## WHAT NEEDS TO BE DONE
Below is a block of records; reproduce all of them exactly and leave out any pictures.

--- SUPPLIED ENTRIES Enclosed Below ---

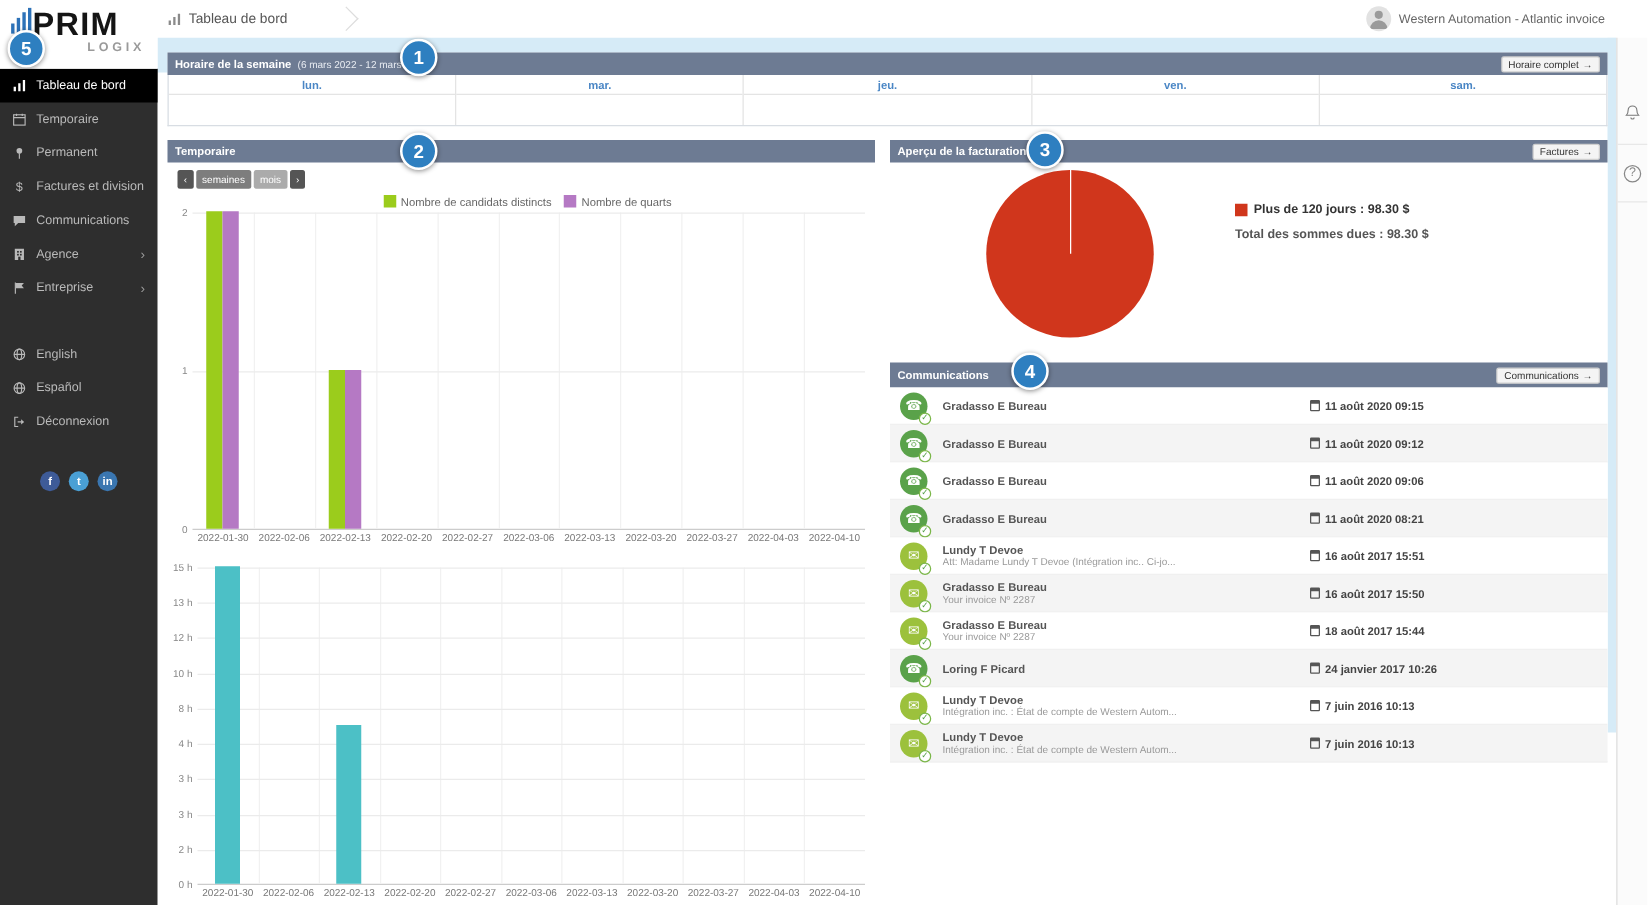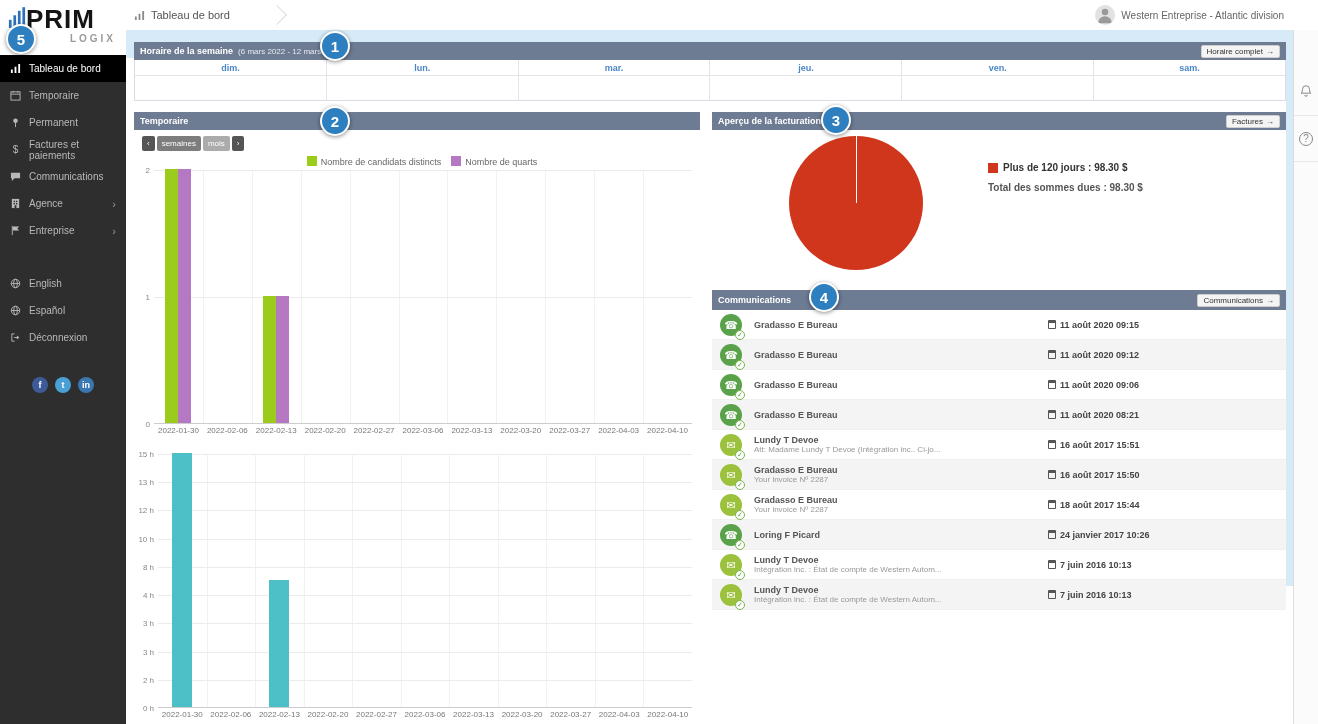"Western Entreprise - Atlantic division" span { text: Entreprise - Atlantic division -> Automation - Atlantic invoice }
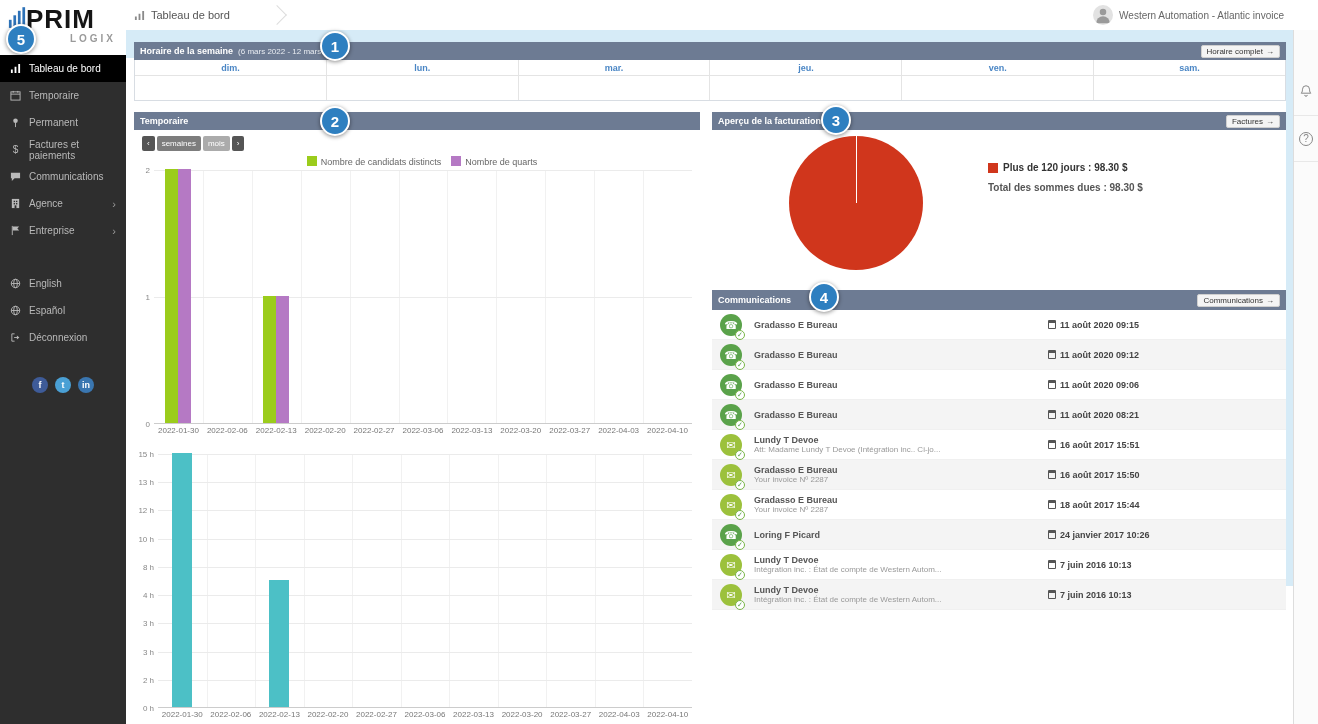"dim." div.sched-col { html: <div> <div>dim.</div> <div></div> </div> -> none }
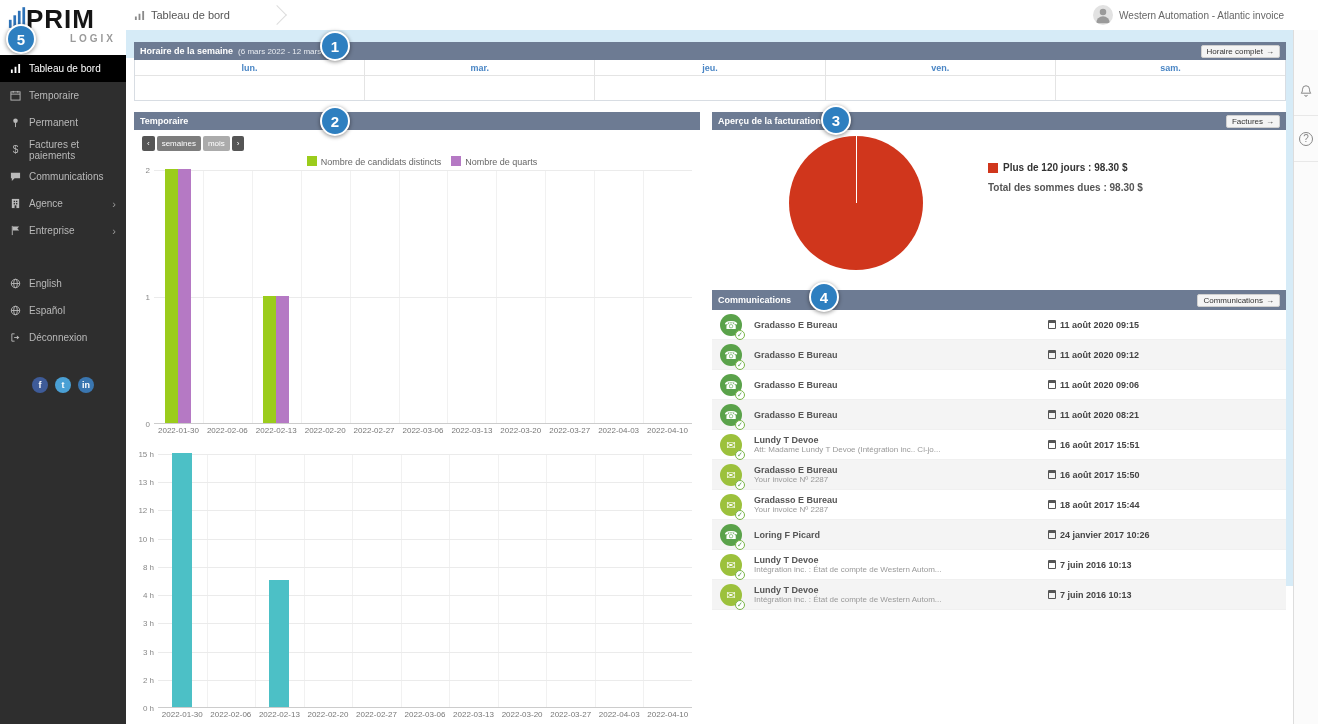"Factures et paiements" span { text: paiements -> division }
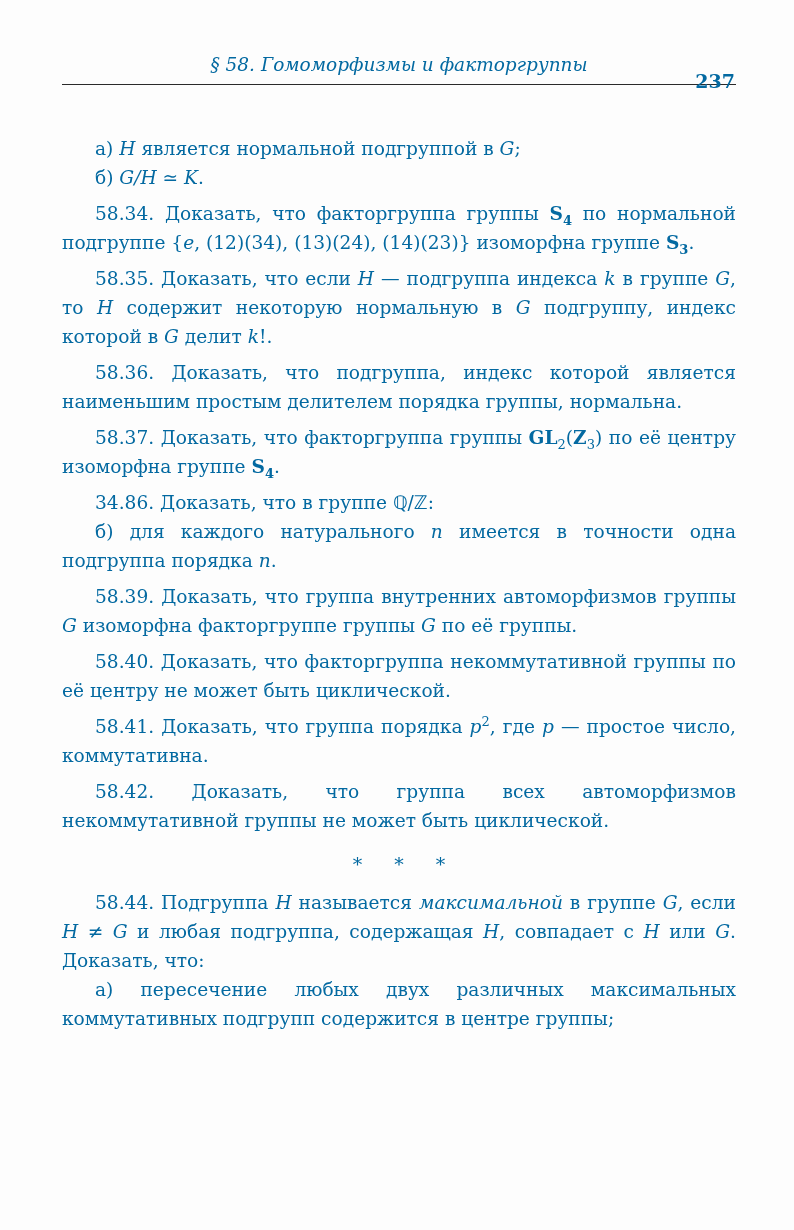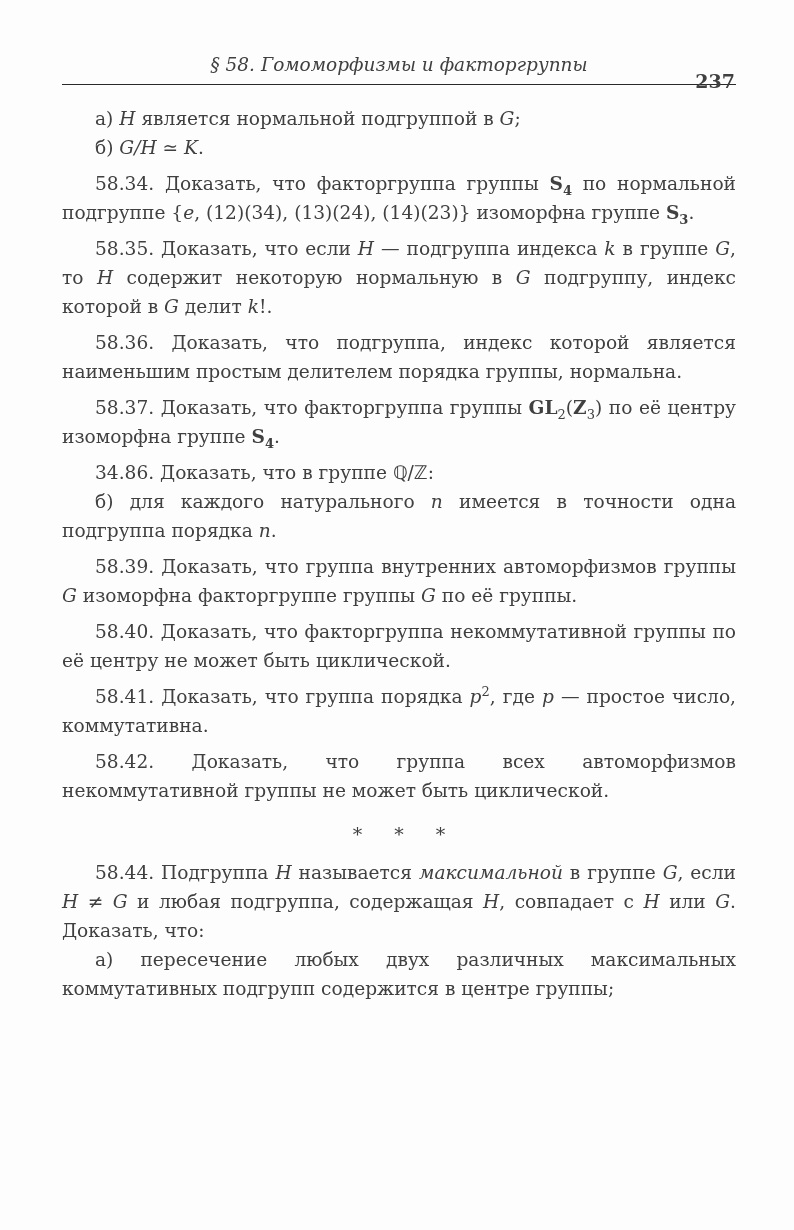"§ 58. Гомоморфизмы и факторгруппы" .page { color: #404040 -> #0369a1 }
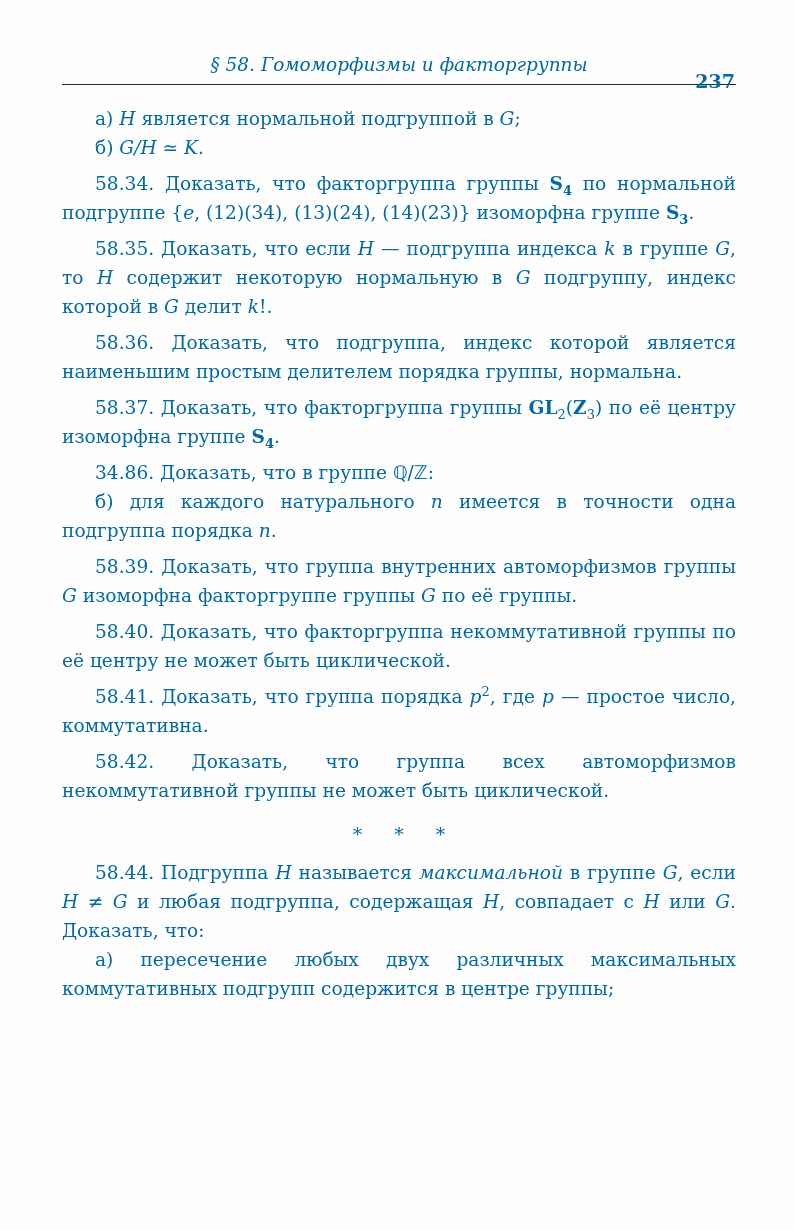"а) H является нормальной подгруппой" .content { margin-top: 19px -> 49px }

--- End of Enclosed SUPPLIED ENTRIES ---

## COMPLETED TASK
"Western Entreprise - Atlantic division" span { text: Entreprise - Atlantic division -> Automation - Atlantic invoice }
"dim." div.sched-col { html: <div> <div>dim.</div> <div></div> </div> -> none }
"Factures et paiements" span { text: paiements -> division }
"§ 58. Гомоморфизмы и факторгруппы" .page { color: #404040 -> #0369a1 }
"а) H является нормальной подгруппой" .content { margin-top: 19px -> 49px }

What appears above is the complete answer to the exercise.